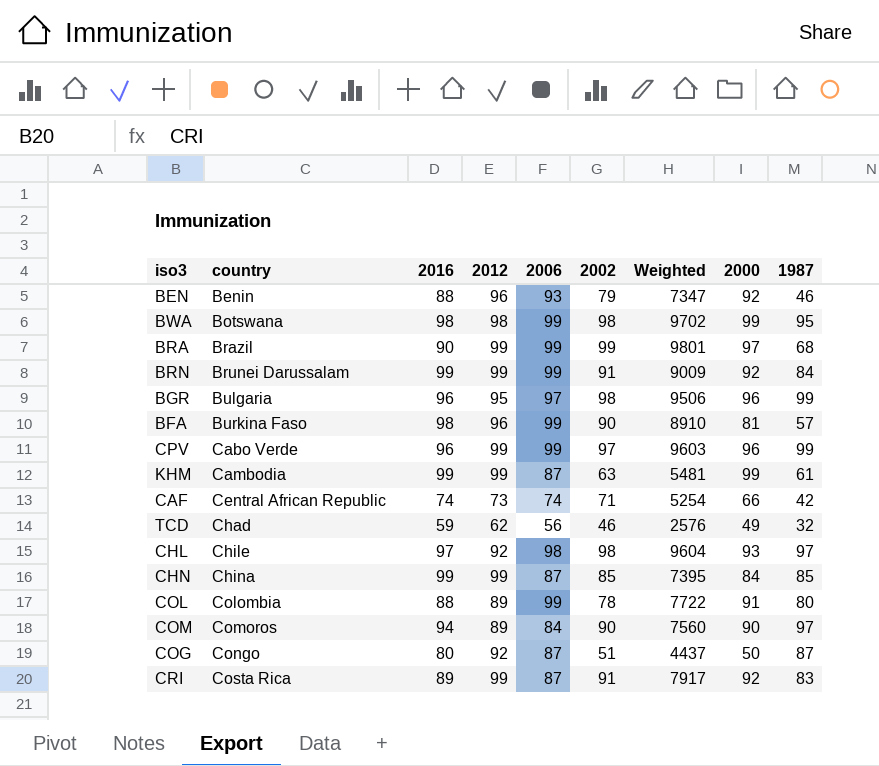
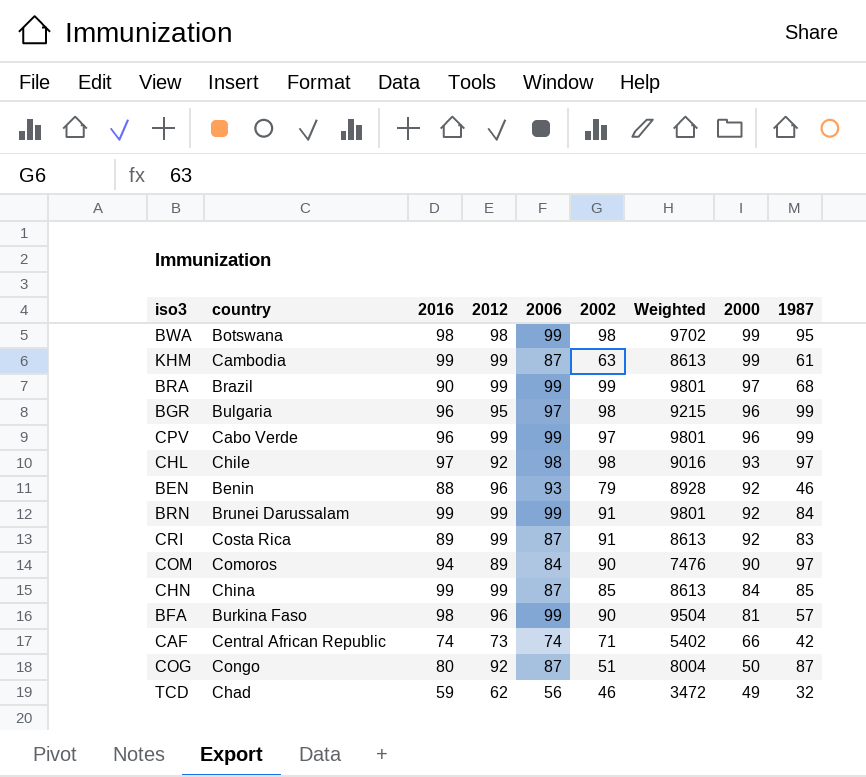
row order: country ascending -> 2000 descending
column Weighted | formula: [2006] * [2002] -> [2012] * [2006]
row COL: Colombia | 88 | 89 | 99 | 78 | 7722 | 91 | 80 -> none

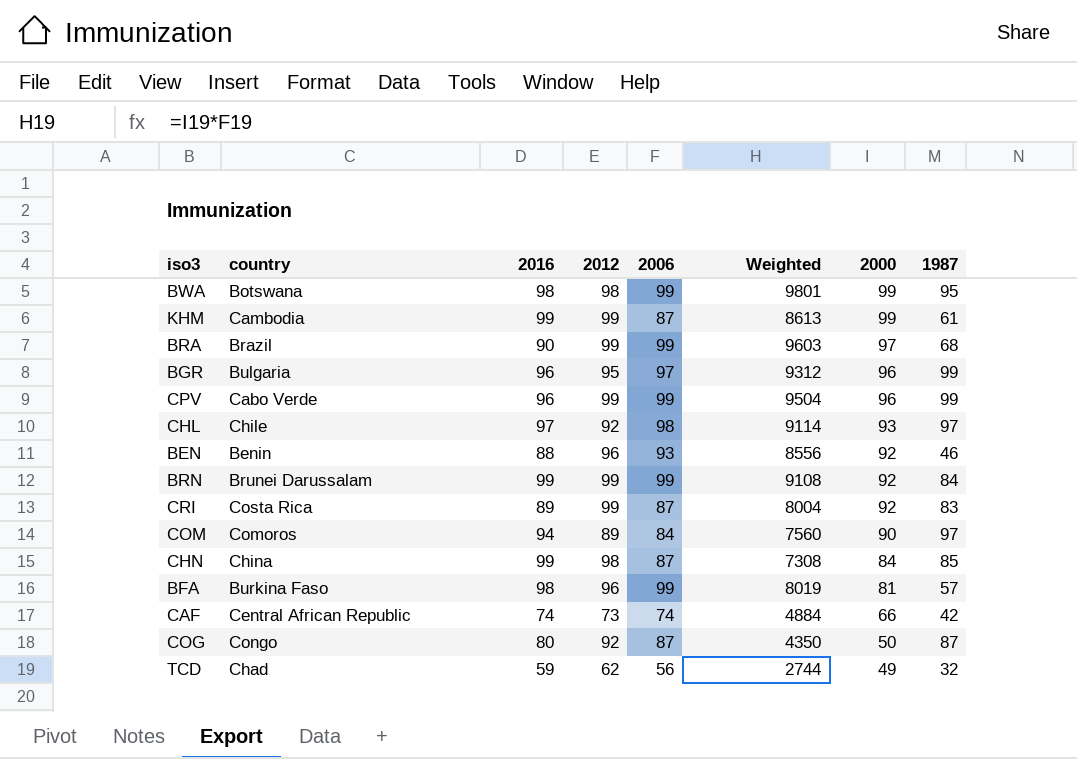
column 2002 | position: 6 -> none
column Weighted | formula: [2012] * [2006] -> [2006] * [2000]
CHN | 2012: 99 -> 98

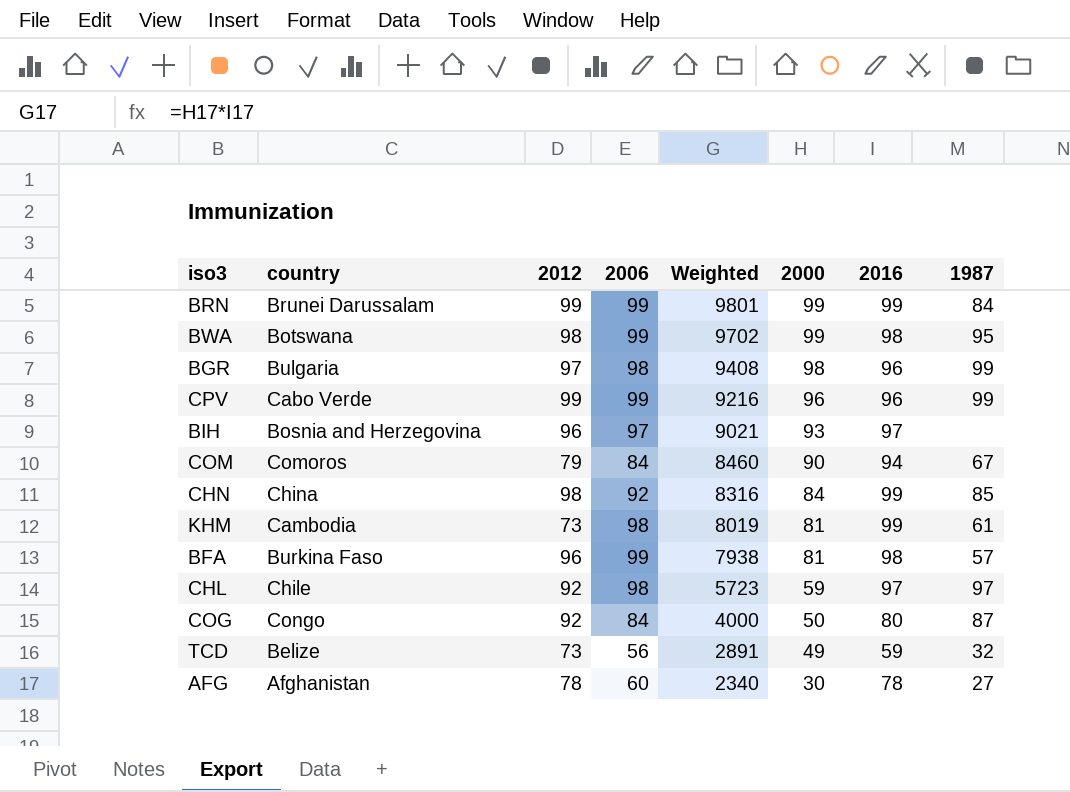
row order: 2000 descending -> Weighted descending
column Weighted | formula: [2006] * [2000] -> [2000] * [2016]
column 2016 | position: 3 -> 7
row BRA: Brazil | 90 | 99 | 99 | 9603 | 97 | 68 -> none
row BEN: Benin | 88 | 96 | 93 | 8556 | 92 | 46 -> none
row CRI: Costa Rica | 89 | 99 | 87 | 8004 | 92 | 83 -> none
row CAF: Central African Republic | 74 | 73 | 74 | 4884 | 66 | 42 -> none
BRN | 2000: 92 -> 99
BGR | 2012: 95 -> 97
BGR | 2006: 97 -> 98
BGR | 2000: 96 -> 98
row BIH: none -> Bosnia and Herzegovina | 96 | 97 | 9021 | 93 | 97 | none
COM | 2012: 89 -> 79
COM | 1987: 97 -> 67
CHN | 2006: 87 -> 92
KHM | 2012: 99 -> 73
KHM | 2006: 87 -> 98
KHM | 2000: 99 -> 81
CHL | 2000: 93 -> 59
COG | 2006: 87 -> 84
TCD | country: Chad -> Belize
TCD | 2012: 62 -> 73
row AFG: none -> Afghanistan | 78 | 60 | 2340 | 30 | 78 | 27

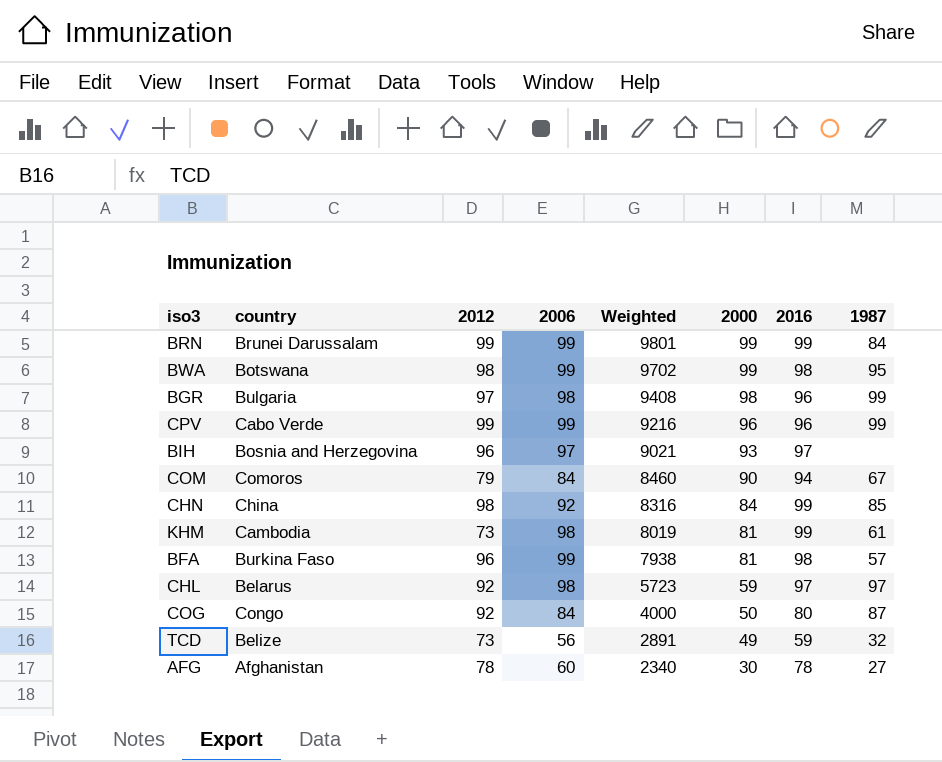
CHL | country: Chile -> Belarus

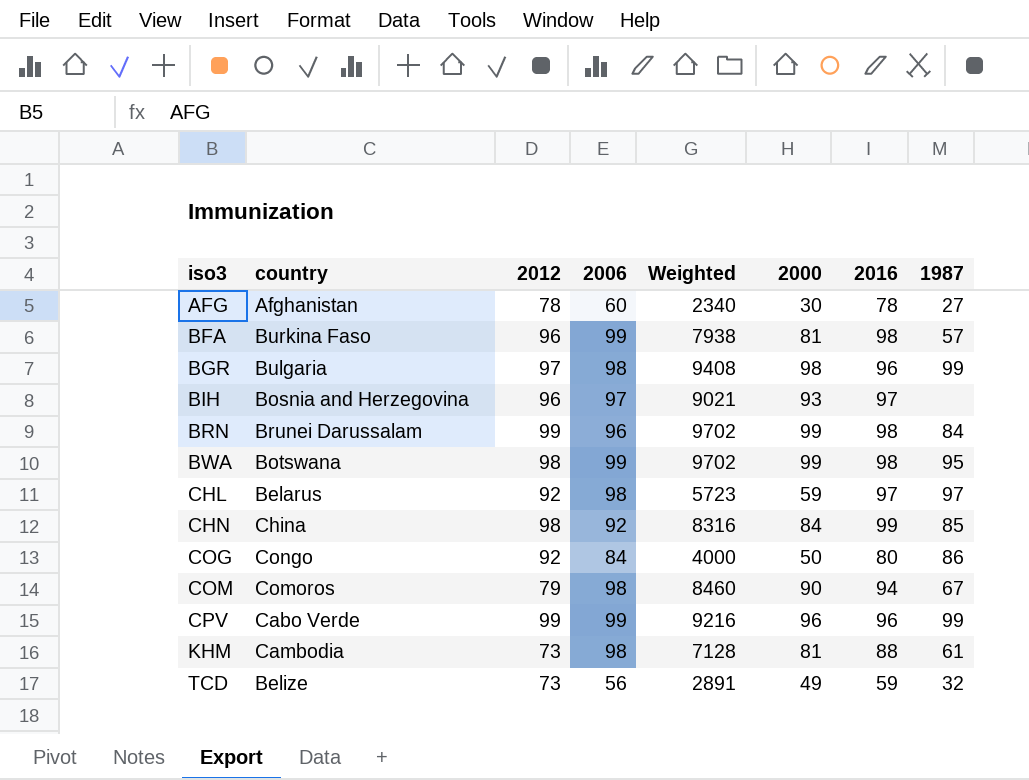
row order: Weighted descending -> iso3 ascending
BRN | 2006: 99 -> 96
BRN | Weighted: 9801 -> 9702
BRN | 2016: 99 -> 98
COG | 1987: 87 -> 86
COM | 2006: 84 -> 98
KHM | Weighted: 8019 -> 7128
KHM | 2016: 99 -> 88

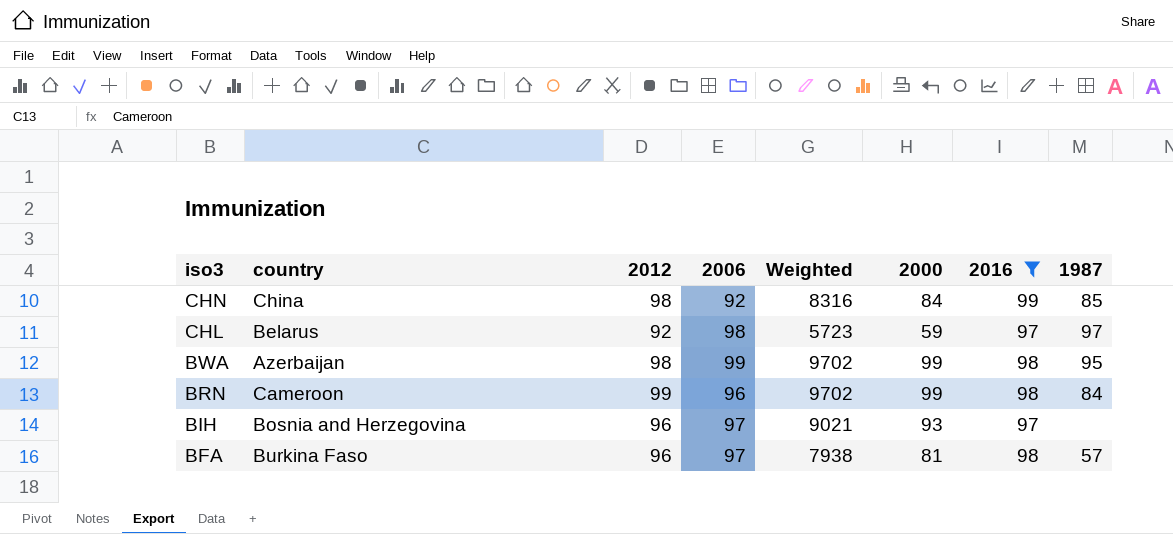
filter: none -> 2016 >= 97
row order: iso3 ascending -> iso3 descending
BWA | country: Botswana -> Azerbaijan
BRN | country: Brunei Darussalam -> Cameroon
BFA | 2006: 99 -> 97

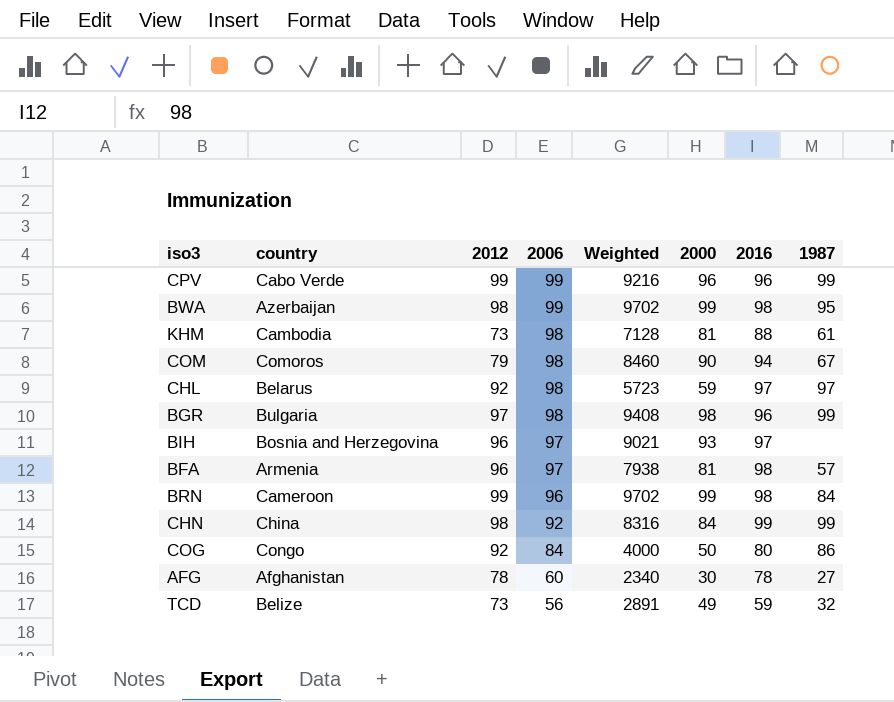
filter: 2016 >= 97 -> none
row order: iso3 descending -> 2006 descending
BFA | country: Burkina Faso -> Armenia
CHN | 1987: 85 -> 99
──────────
**Work to be completed**
Please transcribe exactly the line containing "column Weighted | formula: [2012]" and every later line through the end of the records above, omitting pictures.

**Response to the exercise**
column Weighted | formula: [2012] * [2006] -> [2006] * [2000]
CHN | 2012: 99 -> 98

row order: 2000 descending -> Weighted descending
column Weighted | formula: [2006] * [2000] -> [2000] * [2016]
column 2016 | position: 3 -> 7
row BRA: Brazil | 90 | 99 | 99 | 9603 | 97 | 68 -> none
row BEN: Benin | 88 | 96 | 93 | 8556 | 92 | 46 -> none
row CRI: Costa Rica | 89 | 99 | 87 | 8004 | 92 | 83 -> none
row CAF: Central African Republic | 74 | 73 | 74 | 4884 | 66 | 42 -> none
BRN | 2000: 92 -> 99
BGR | 2012: 95 -> 97
BGR | 2006: 97 -> 98
BGR | 2000: 96 -> 98
row BIH: none -> Bosnia and Herzegovina | 96 | 97 | 9021 | 93 | 97 | none
COM | 2012: 89 -> 79
COM | 1987: 97 -> 67
CHN | 2006: 87 -> 92
KHM | 2012: 99 -> 73
KHM | 2006: 87 -> 98
KHM | 2000: 99 -> 81
CHL | 2000: 93 -> 59
COG | 2006: 87 -> 84
TCD | country: Chad -> Belize
TCD | 2012: 62 -> 73
row AFG: none -> Afghanistan | 78 | 60 | 2340 | 30 | 78 | 27

CHL | country: Chile -> Belarus

row order: Weighted descending -> iso3 ascending
BRN | 2006: 99 -> 96
BRN | Weighted: 9801 -> 9702
BRN | 2016: 99 -> 98
COG | 1987: 87 -> 86
COM | 2006: 84 -> 98
KHM | Weighted: 8019 -> 7128
KHM | 2016: 99 -> 88

filter: none -> 2016 >= 97
row order: iso3 ascending -> iso3 descending
BWA | country: Botswana -> Azerbaijan
BRN | country: Brunei Darussalam -> Cameroon
BFA | 2006: 99 -> 97

filter: 2016 >= 97 -> none
row order: iso3 descending -> 2006 descending
BFA | country: Burkina Faso -> Armenia
CHN | 1987: 85 -> 99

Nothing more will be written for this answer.